The same group wants to include a couple others, from different platforms, but the Unicode Script Ad Hoc Group is concerned the new batch may not be as meaningful as the first one.
This is such a great idea! I've really struggled with how to test real-time audio code in the live looper I've been working on [0]. Most of my tests use either very small, hand-constructed arrays, or arrays generated by some function.
This is both tedious and makes it very hard to debug test failures (especially with cases like crossfades, pan laws, and looping). I love the idea of having a visual representation that lets me see what's going wrong in the test output, and I'm definitely going to try to implement some similar tests.

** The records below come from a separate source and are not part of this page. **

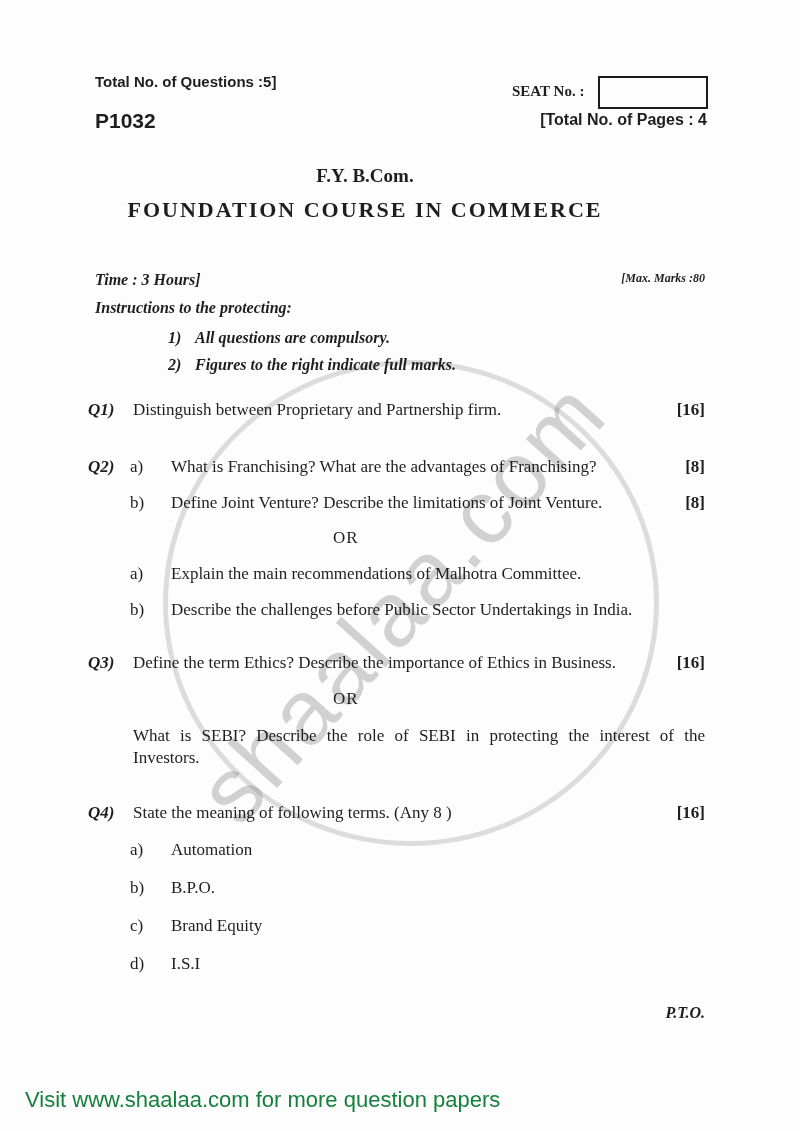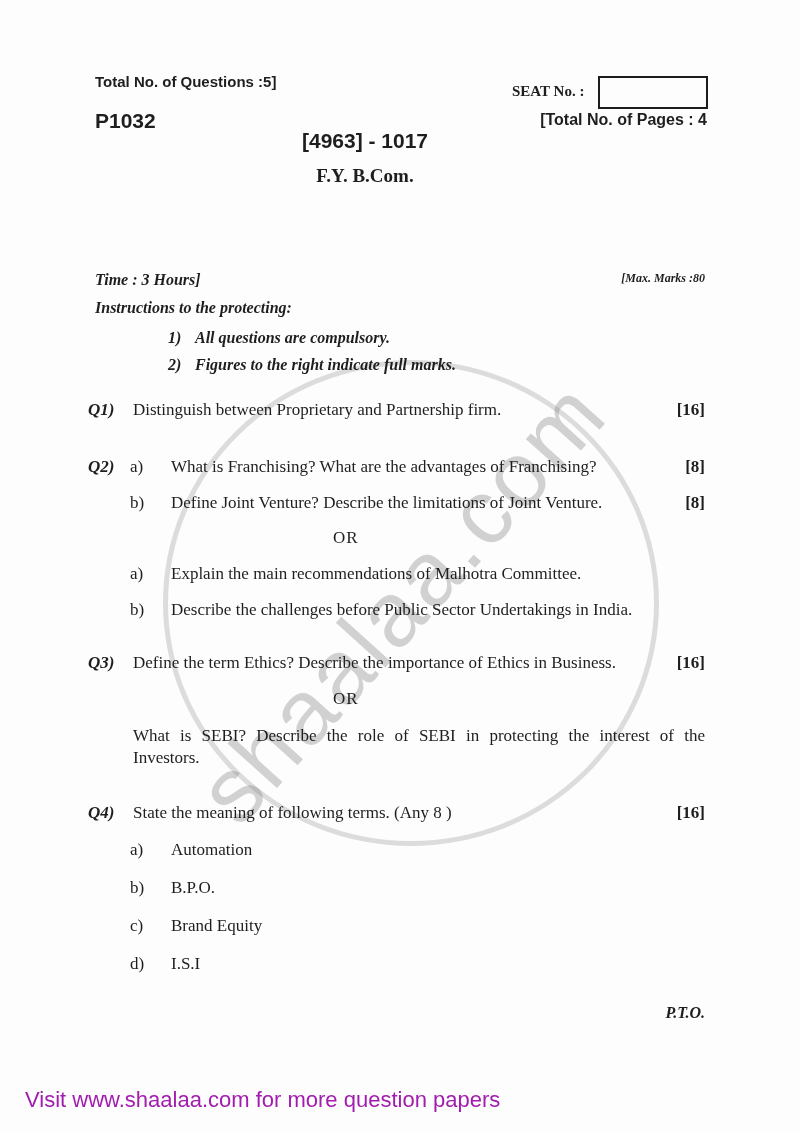"[4963] - 1017" div.abs { html: <div>[4963] - 1017</div> -> none }
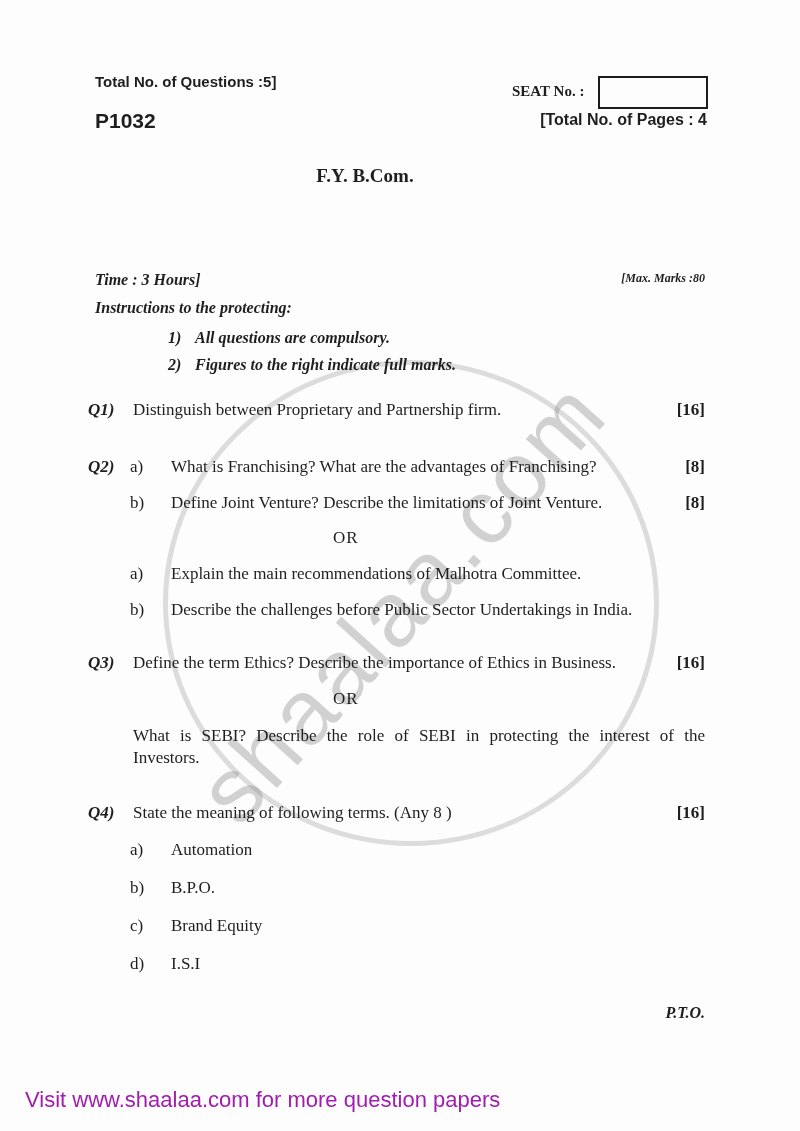"FOUNDATION COURSE IN COMMERCE" div.abs { html: none -> <div>FOUNDATION COURSE IN COMMERCE</div> }
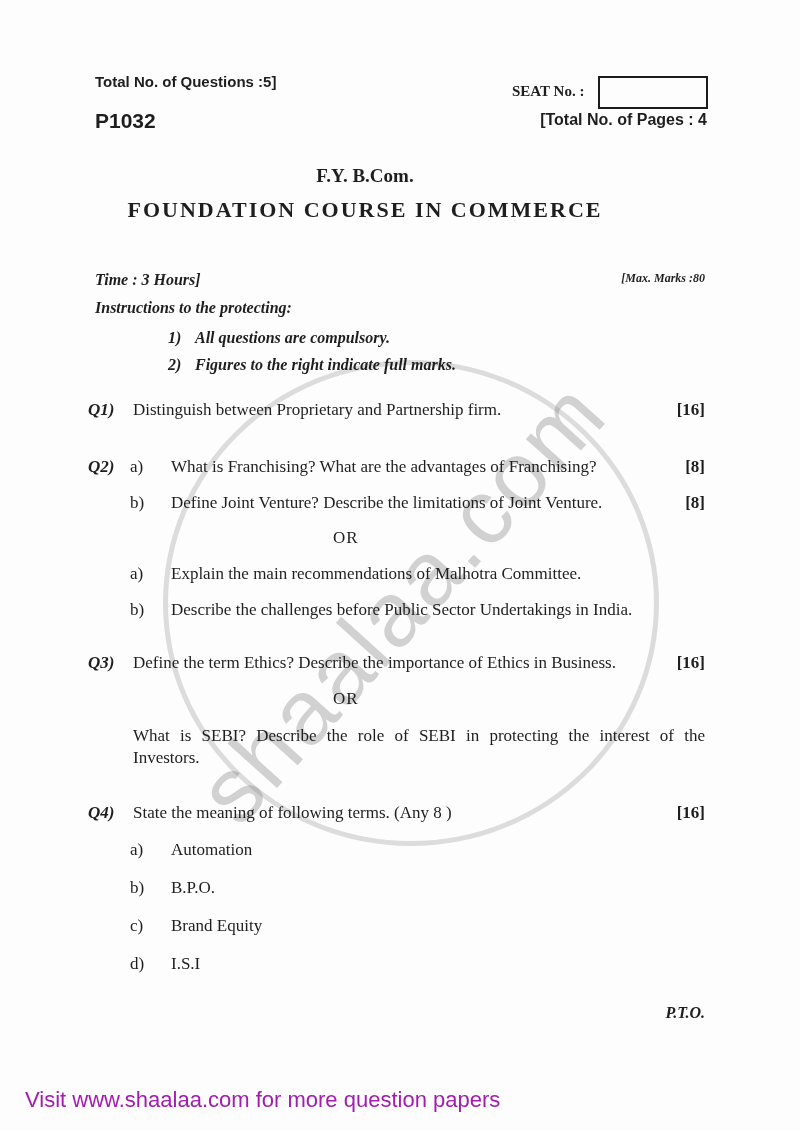"Visit www.shaalaa.com for more question" .visit { color: #a21caf -> #15803d }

I'm also curious what the state-of-the-art is for these sorts of tests. Does anyone have insight into what e.g., ableton's test suite looks like?
> I'm also curious what the state-of-the-art is for these sorts of tests. Does anyone have insight into what e.g., appleton's test suite looks like?
I don't know, but if I were to make an educated guess, maybe rendering stuff to actual audio files is a common approach? That way when something goes wrong, they can inspect it in a standard waveform editor?
That's so cool, and reminds me of how I used Gnuplot as a makeshift oscilloscope to test and evaluate some (not real time) software synthesis I was doing.
Why would you use ascii for something like a waveform, something that's inherently a graph?
Sure, maybe you don't need that much resolution for what the use case is. But it's the equivalent of looking at a graph and squinting your eyes to blur it.
In short, because text is much easier to deal with than bitmaps, and there is much more tooling that "just works" for text than actual graphics, like Expecto's textual diffing in assertations. @MayeulC said it well: https://news.ycombinator.com/item?id=28856884
Not yet, but it certainly could be. Would it be useful to publish the helper classes that render the waves out to ASCII? That's really the guts of the thing. After that, you just use whatever testing framework you want to do the actual diffing (in my case Expecto for F#).
Thanks, I like to think so! I didn't see other people doing much audio programming in F#, so I figured someone would be interested in seeing what it can look like.
(e.g. if you somehow managed to introduce a constant DC-offset of +0.05, with the shown step size of 0.2, these tests would probably never pick it up, modulo rounding.)
That said, these tests are great for asserting that specific functionality does broadly what it says on the tin, and making it easy to understand why not if they fail. We'll likely start using this technique at Fourier Audio (shameless plug) as a more observable functionality smoke test to augment finer-grained analytic tests that assert properties of the output waveform samples directly.